La CFDT en congrès pour affirmer ses revendications avant la présidentielle
La CFDT, premier syndicat français, tient de lundi à vendredi son 51e congrès à Bordeaux et cherchera un nouvel élan pour appuyer ses revendications avant la campagne présidentielle.
Les 1.654 délégués se prononceront sur des réformes internes d'organisation mais aussi des questions de société très politiques, tout en renouvelant leurs instances dirigeantes pour les quatre ans à venir.
A 49 ans, Marylise Léon, qui a succédé en 2023 à Laurent Berger, est assurée d'être reconduite.
Ce sera "un congrès de transition, entre le grand mouvement social de 2023 sur la retraite et une situation d'attente liée à l'élection présidentielle de 2027", analyse Guy Groux, spécialiste du syndicalisme et directeur de recherche honoraire au CNRS.
Les délégués devront notamment se prononcer sur l'opportunité de tenir des conventions d'adhérents, sur le modèle des conventions citoyennes, pour faire participer la base aux questions débattues par les instances dirigeantes.
Après avoir gagné des adhérents en 2023 suite au mouvement contre la réforme des retraites, "on doit répondre à une attente qui est de plus en plus forte de leur part, celle de participer à la vie démocratique de l'organisation", a expliqué à l'AFP la secrétaire générale Marylise Léon.
- "Risques climatiques" -
D'autres débats porteront sur la possibilité pour des non adhérents de se présenter sur des listes CFDT aux élections professionnelles, la syndicalisation des demandeurs d'emploi ou encore le taux de la cotisation, qui doit augmenter pour passer de 0,75% à 0,95% du salaire.
Concernant les grands sujets de société, sera proposée la création d'une sixième branche de la Sécurité sociale intitulée "conditions de vie et transition écologique".
"Il nous semble que c'est le rôle de la Sécurité sociale d'élargir la couverture des risques aujourd'hui à des risques sociétaux et à la question des risques climatiques" car "on va être face à des risques climatiques majeurs que beaucoup d'assureurs disent dès aujourd'hui qu'ils ne veulent plus assurer", justifie Marylise Léon, qui a longtemps travaillé sur les questions de sécurité au travail et d'environnement.
L'abaissement du droit de vote à 16 ans et celui des étrangers aux élections locales seront également discutés, ainsi que la fixation d'un objectif d'écart maximal de un à 40 entre le salaire médian et les plus hautes rémunérations, ou encore la cessation d'activité des personnes trop éloignées de l'intelligence artificielle.

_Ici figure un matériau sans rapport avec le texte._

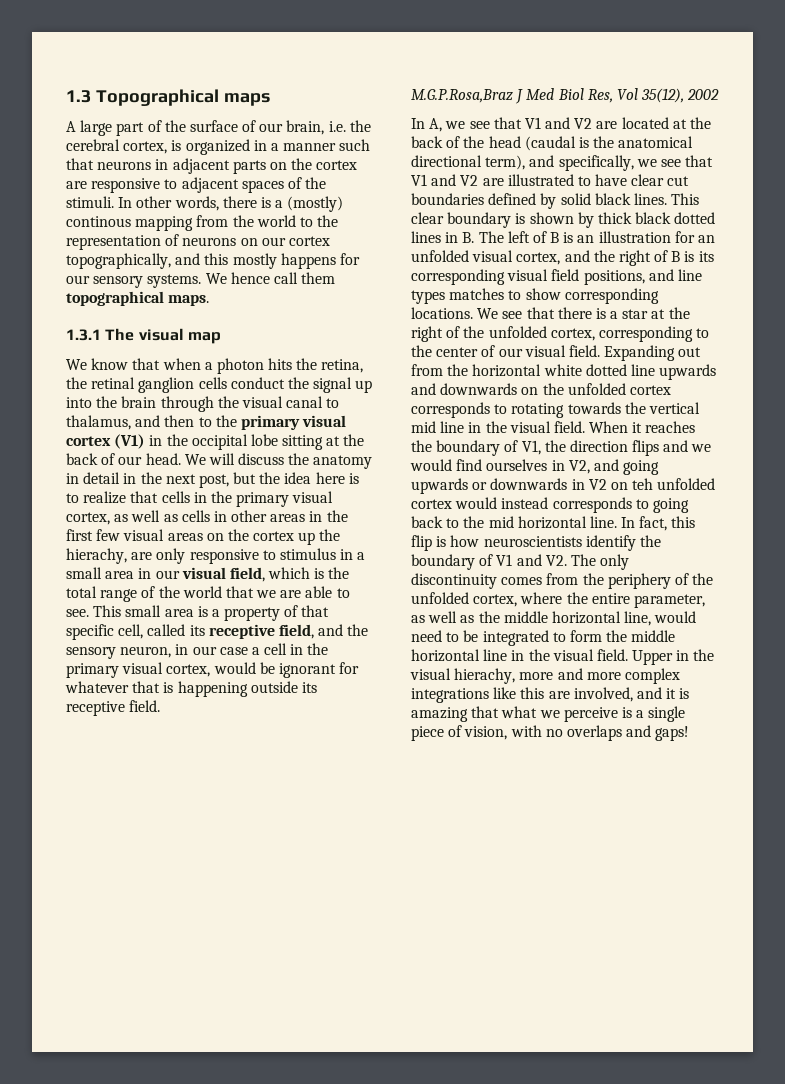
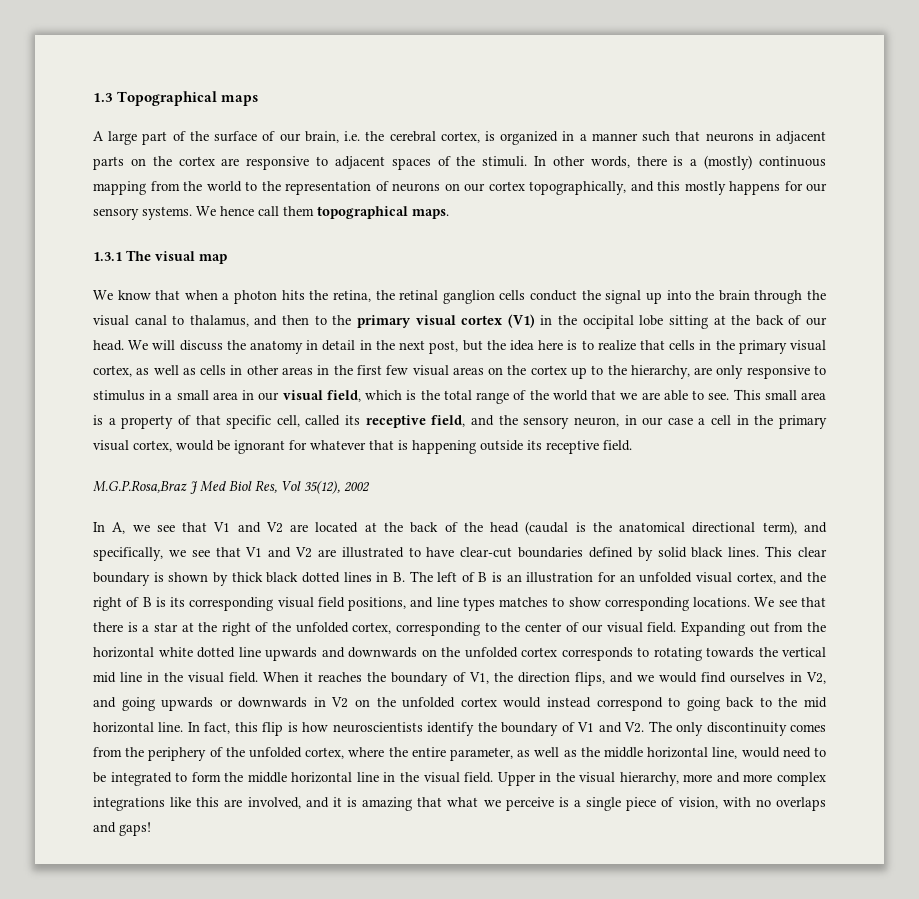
- In other words, there is a (mostly) continous mapping from the world to the representation of neurons on our cortex topographically, and this mostly happens for our sensory systems.
+ In other words, there is a (mostly) continuous mapping from the world to the representation of neurons on our cortex topographically, and this mostly happens for our sensory systems.
- We will discuss the anatomy in detail in the next post, but the idea here is to realize that cells in the primary visual cortex, as well as cells in other areas in the first few visual areas on the cortex up the hierachy, are only responsive to stimulus in a small area in our visual field, which is the total range of the world that we are able to see.
+ We will discuss the anatomy in detail in the next post, but the idea here is to realize that cells in the primary visual cortex, as well as cells in other areas in the first few visual areas on the cortex up to the hierarchy, are only responsive to stimulus in a small area in our visual field, which is the total range of the world that we are able to see.
- In A, we see that V1 and V2 are located at the back of the head (caudal is the anatomical directional term), and specifically, we see that V1 and V2 are illustrated to have clear cut boundaries defined by solid black lines.
+ In A, we see that V1 and V2 are located at the back of the head (caudal is the anatomical directional term), and specifically, we see that V1 and V2 are illustrated to have clear-cut boundaries defined by solid black lines.
- When it reaches the boundary of V1, the direction flips and we would find ourselves in V2, and going upwards or downwards in V2 on teh unfolded cortex would instead corresponds to going back to the mid horizontal line.
+ When it reaches the boundary of V1, the direction flips, and we would find ourselves in V2, and going upwards or downwards in V2 on the unfolded cortex would instead correspond to going back to the mid horizontal line.
- Upper in the visual hierachy, more and more complex integrations like this are involved, and it is amazing that what we perceive is a single piece of vision, with no overlaps and gaps!
+ Upper in the visual hierarchy, more and more complex integrations like this are involved, and it is amazing that what we perceive is a single piece of vision, with no overlaps and gaps!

D'autres grands sujets de société ne feront pas l'objet de débats, à commencer par celui des retraites: la résolution revendicative réaffirme néanmoins l'attachement au système par répartition et à son équilibre financier, tandis que "repousser l’âge légal n’avait et n’a toujours aucun sens tant que ne seront pas en emploi celles et ceux qui en sont éloignés".
L'absence de débat sur ce thème montre qu'"il y a de la confiance dans l'organisation, et on se concentre sur d'autres sujets", explique Marylise Léon.
- Unité syndicale -
La question des retraites divise les syndicats: la CFDT avait défendu un système à points en 2019-2020, s'attirant l'hostilité d'autres syndicats, dont la CGT.
Si cette idée revient dans le débat aujourd'hui, "l'unité syndicale risque d'en subir des contrecoups", selon Guy Groux, alors que la CFDT reste attachée à l'intersyndicale construite durant le mouvement de 2023.
Les débats du congrès seront suivis par de nombreux invités dont une centaine de syndicalistes étrangers, qui pour certains témoigneront de leur situation dans des pays où l'extrême droite est au pouvoir.
Des représentants de certains partis politiques français, Horizons, Renaissance, le MoDem, le PS, les Ecologistes et Générations, qui s'intéressent aux questions du travail, de l'emploi, de la protection sociale seront également présents, "non pas pour participer, mais pour assister à nos débats", précise Marylise Léon.
La secrétaire générale prononcera lundi un discours sur le rapport d'activité des quatre dernières années qui sera largement débattu avant un vote sur le texte mercredi.
Jeudi seront élus pour quatre ans les instances dirigeantes, le bureau national, puis la commission exécutive, qui devrait accueillir quatre nouveaux membres sur dix au total, selon une liste de candidatures établie par le bureau national avant le congrès.
La CFDT, qui revendiquait 642.000 adhérents fin 2025, est depuis 2018 le premier syndicat tous secteurs confondus, avec une représentativité de 26,58% pour le secteur privé en 2025, devant la CGT.